C'est là que m'est revenue l'histoire du film de Maurice Tourneur. J'ai soudain réalisé que cette comédie schizoïde du sommet de Genève ressemblait à un bon vieux Storytelling catho visant la sidération mystique pour nous faire avaler - via des figures angéliques : sophia, Ameca, Ai-Da, Nadine, Desdemona - une nouvelle course à l'armement. En corrigeant le scénario de la fin du monde pour lui donner la forme d'une tragédie apocalyptique - où des messagères de l'au-delà numérique distillent leurs proverbes vaseux - les pulsions de profits et de développements peuvent continuer de prospérer derrière un paravent moral. AI for Good, le sommet n'avait rien caché de sa mission évangélique ; mais si Dieu est dans le cloud, on a maintenant la conviction que ses archanges sont déchus et veulent réduire l'espèce humaine à ses automatismes. C'est ce que mon tableau introduisant ce post formulait : il n'y a décidément pas de promesse céleste sans la marque d'une alliance diabolique. Pourtant, comme nous le montre le film de Maurice Tourneur, si le mal se transmet et détourne notre émancipation de son chemin, ce n'est pas parce que nous sommes sous l'emprise de Satan, mais parce que le pouvoir circule entre de mauvaises mains. En retournant à l'origine, nous ne découvrons pas le péché originel, mais la capacité humaine à corrompre manuellement toute forme de spiritualité et d'empathie. Le seul démon qui aliène l'esprit de Roland Brissot est celui de cette trahison, une trahison manuelle, technique, dans la façon de peindre, d'emballer un paquet, de rouler une cigarette, de caresser la joue de son amoureuse. Voilà pourquoi la technique nous oblige, parce que la spiritualité et l'empathie ne sont pas des questions transcendantes, mais des problèmes terrestres, corporels, pas une somme de données numériques, mais une gestuelle. 
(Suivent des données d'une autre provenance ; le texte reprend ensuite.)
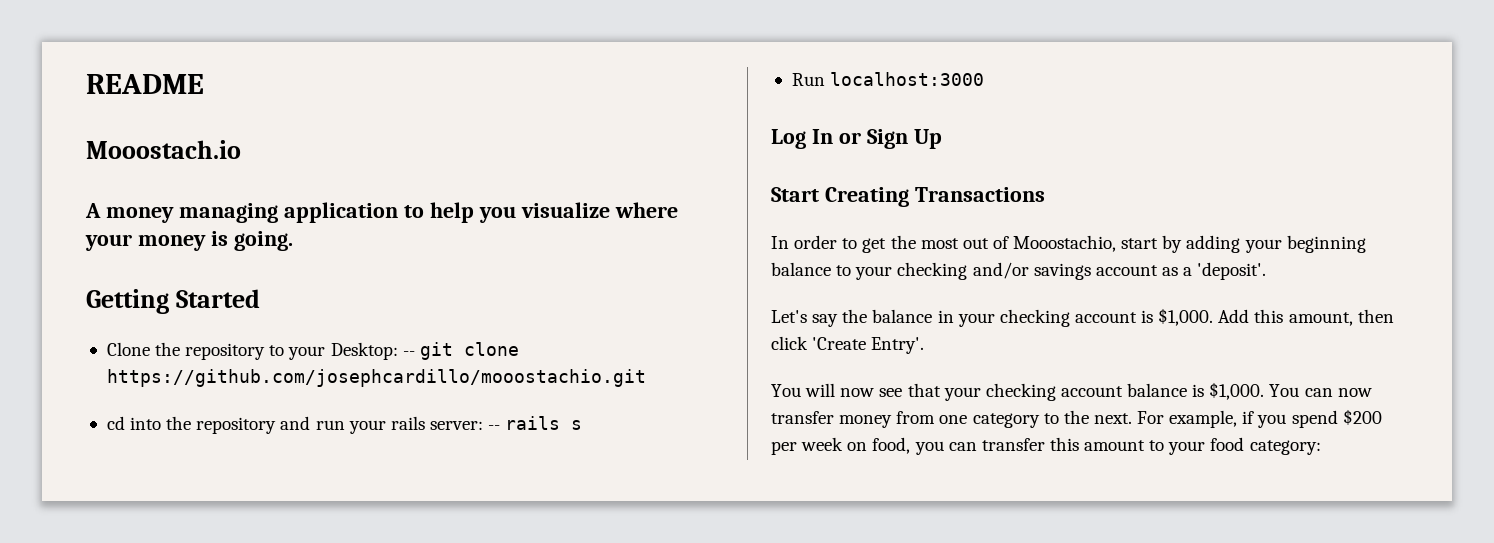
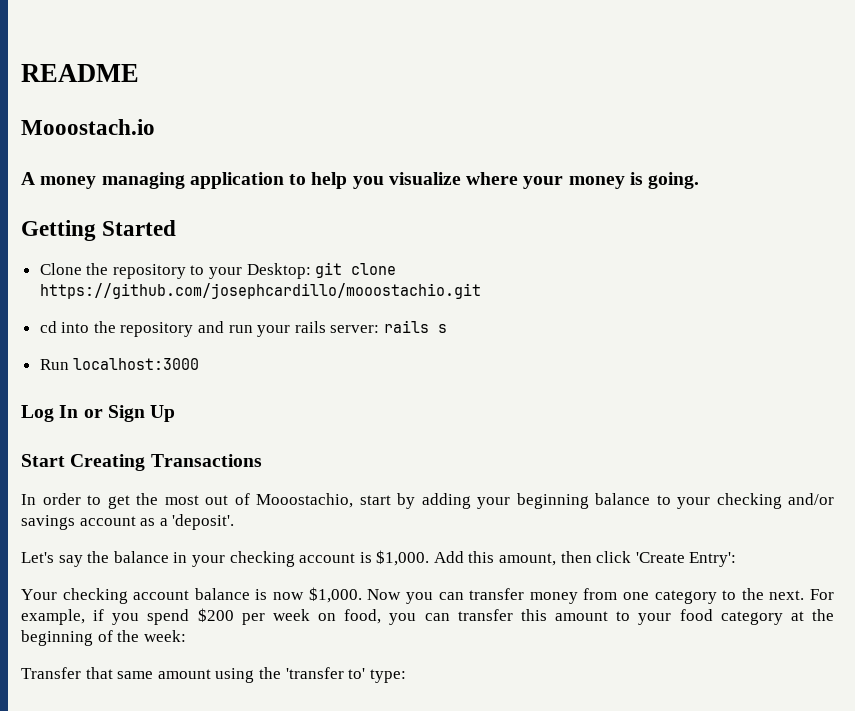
[402,351,415,356] -- -> (311, 271) none
[488,425,501,430] -- -> (380, 329) none
[871,337,925,354] [771,382,1372,401] Entry'. // You will now see that your checking account balance is $1,000. You can now -> [689,552,737,567] [21,587,464,604] Entry': // Your checking account balance is now $1,000. Now you can
[1249,440,1321,455] category: -> [720,609,834,625] [21,630,186,646] [21,667,406,683] category at the beginning of the week: // Transfer that same amount using the 'transfer to' type:

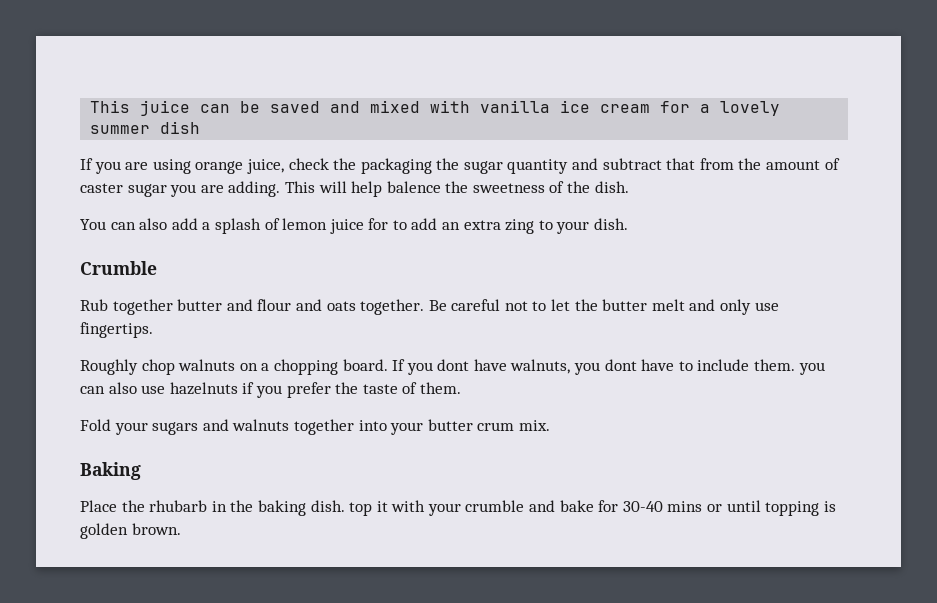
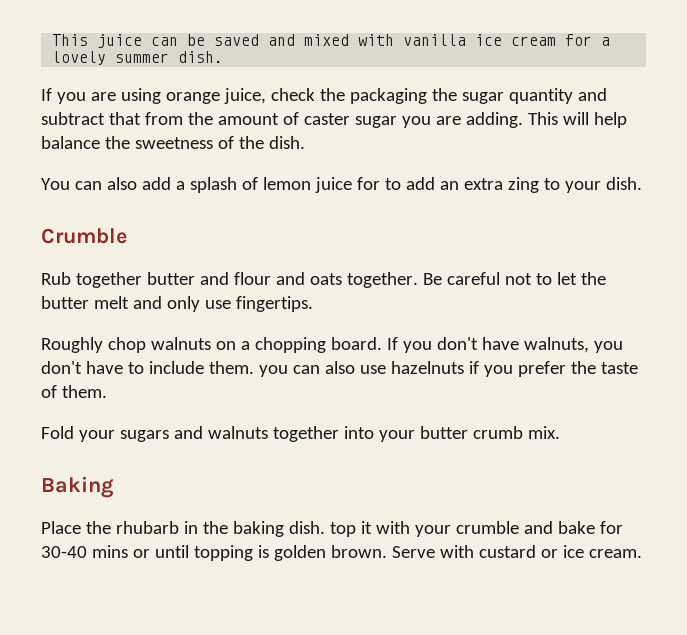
[160,121,201,134] dish -> [178,51,224,63] dish.
[386,181,441,193] balence -> [41,136,100,149] balance
[437,359,470,371] dont -> [436,337,478,350] don't
[604,359,637,371] dont -> [41,361,82,374] don't
[477,422,515,431] crum -> [472,426,523,439] crumb
(181, 529) none -> [391,545,642,558] Serve with custard or ice cream.

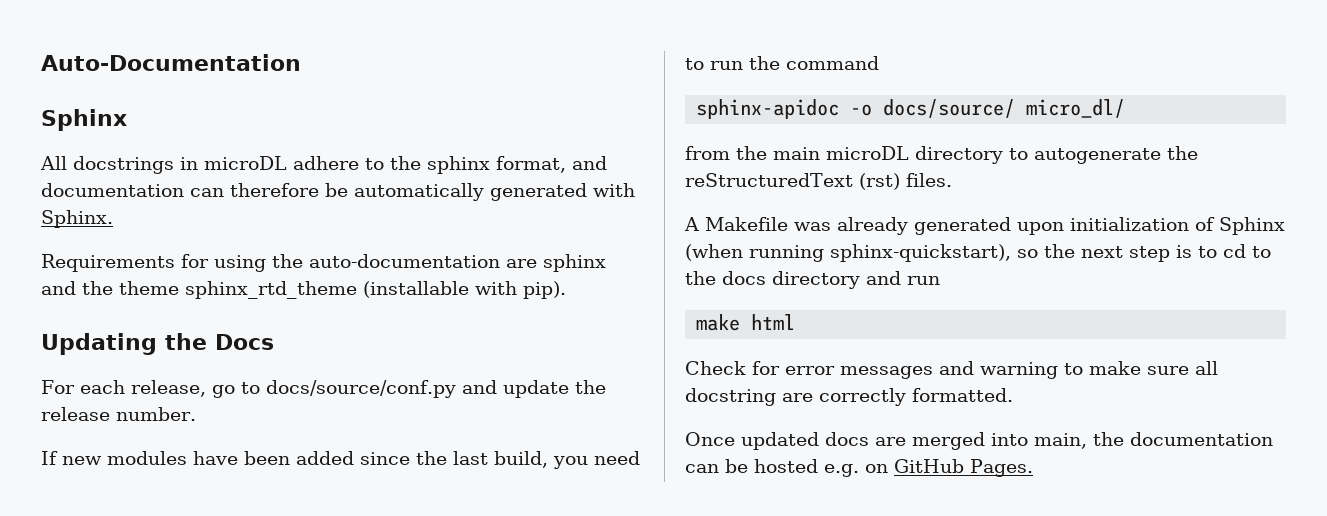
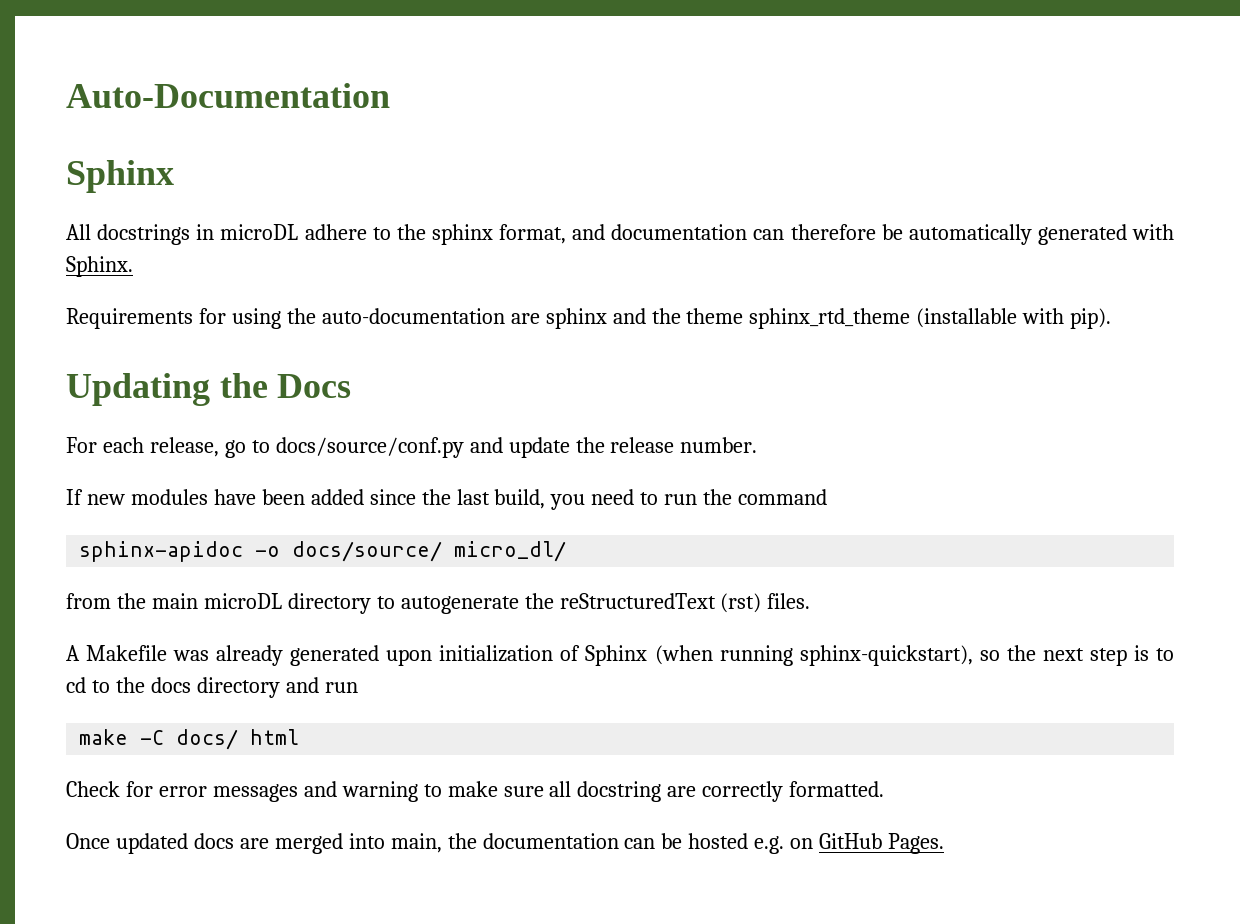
(741, 322) none -> [140,729,239,750] -C docs/

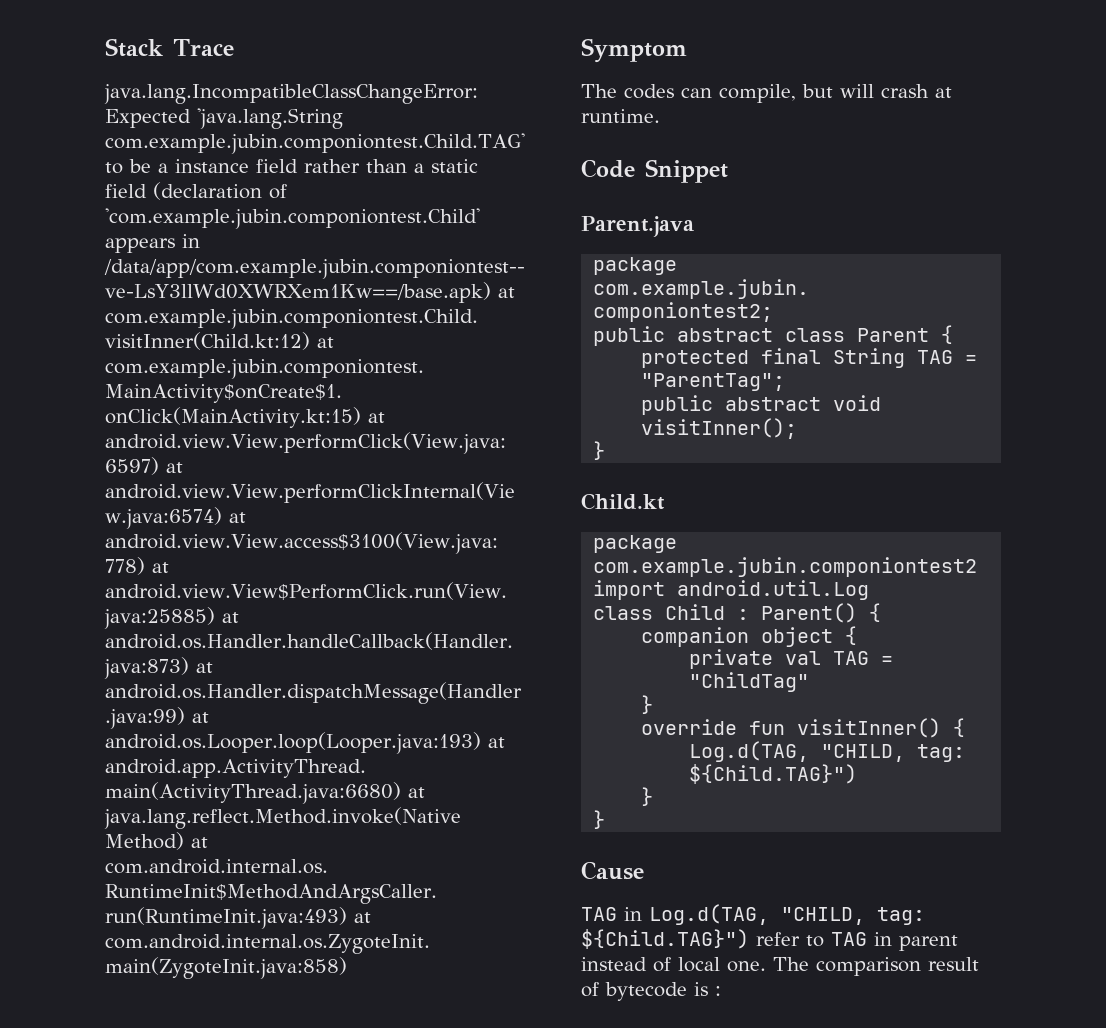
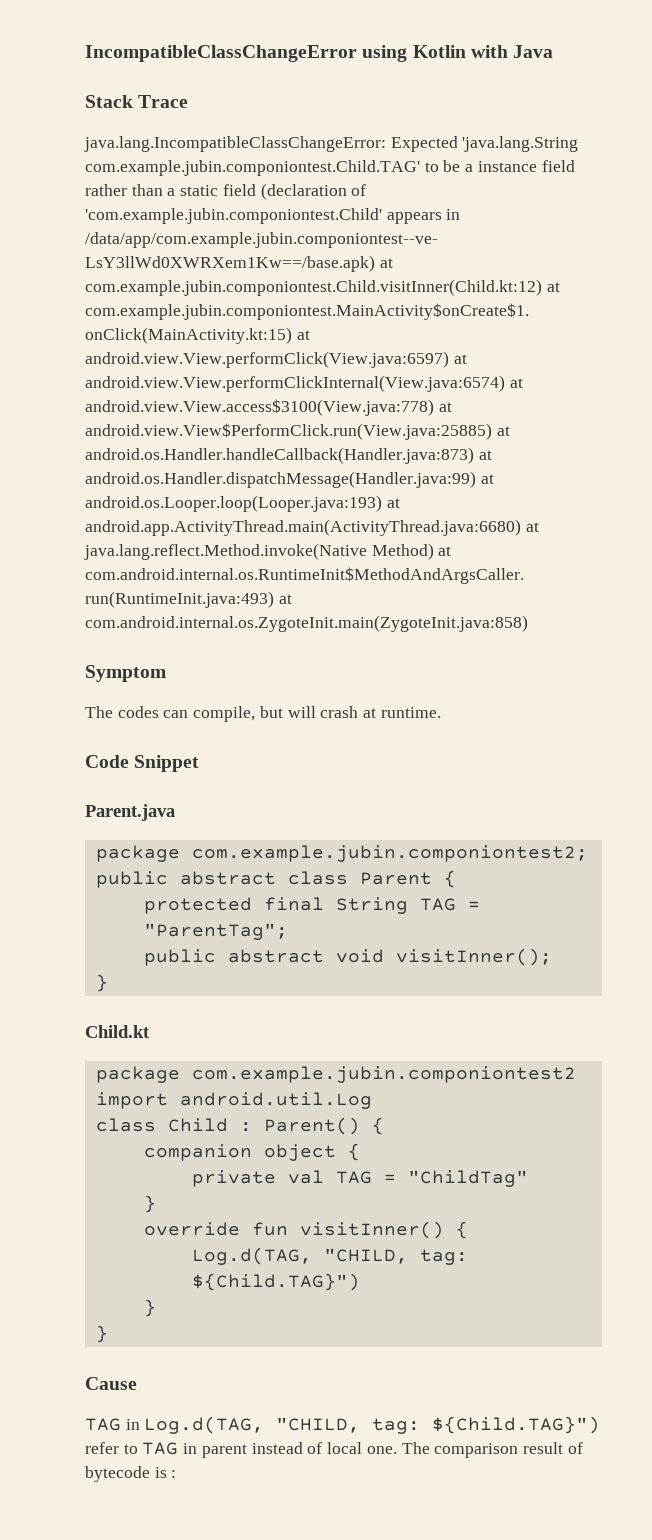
(105, 47) none -> [85,45,554,62] IncompatibleClassChangeError using Kotlin with Java //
Bref, nous ne sommes pas damnés, mais toujours incapables de résister aux tentations du talisman, incapables de penser correctement avec nos mains. 

Épilogue :

lundi 20 mars 2023

Enfin le futur !

Enfin le futur !, 2022, pastels secs sur papier, 54 x 42 cm,@ guillaume pinard

En dessinant cette mouche, j'ai eu le sentiment que son style était daté. Comme un objet marqué par le style de son époque, la robe de ce diptère m'a semblé être le fait d'un designer dépassé.

Cette remarque peut paraitre idiote quand on sait que les traces les plus anciennes de mouches remontent au Permien (-250 millions d'années), que leur évolution s'est stabilisée au Crétacé (-100 millions d'années) et que mon sentiment est mieux guidé par le souvenir des films de SF des années 1950 que par cet imaginaire antédiluvien, mais j'ai dans l'idée que les deux phénomènes : mode et évolution biologique - même soumis à d'incomparables périodicités - répondent à un même principe d'anticipation.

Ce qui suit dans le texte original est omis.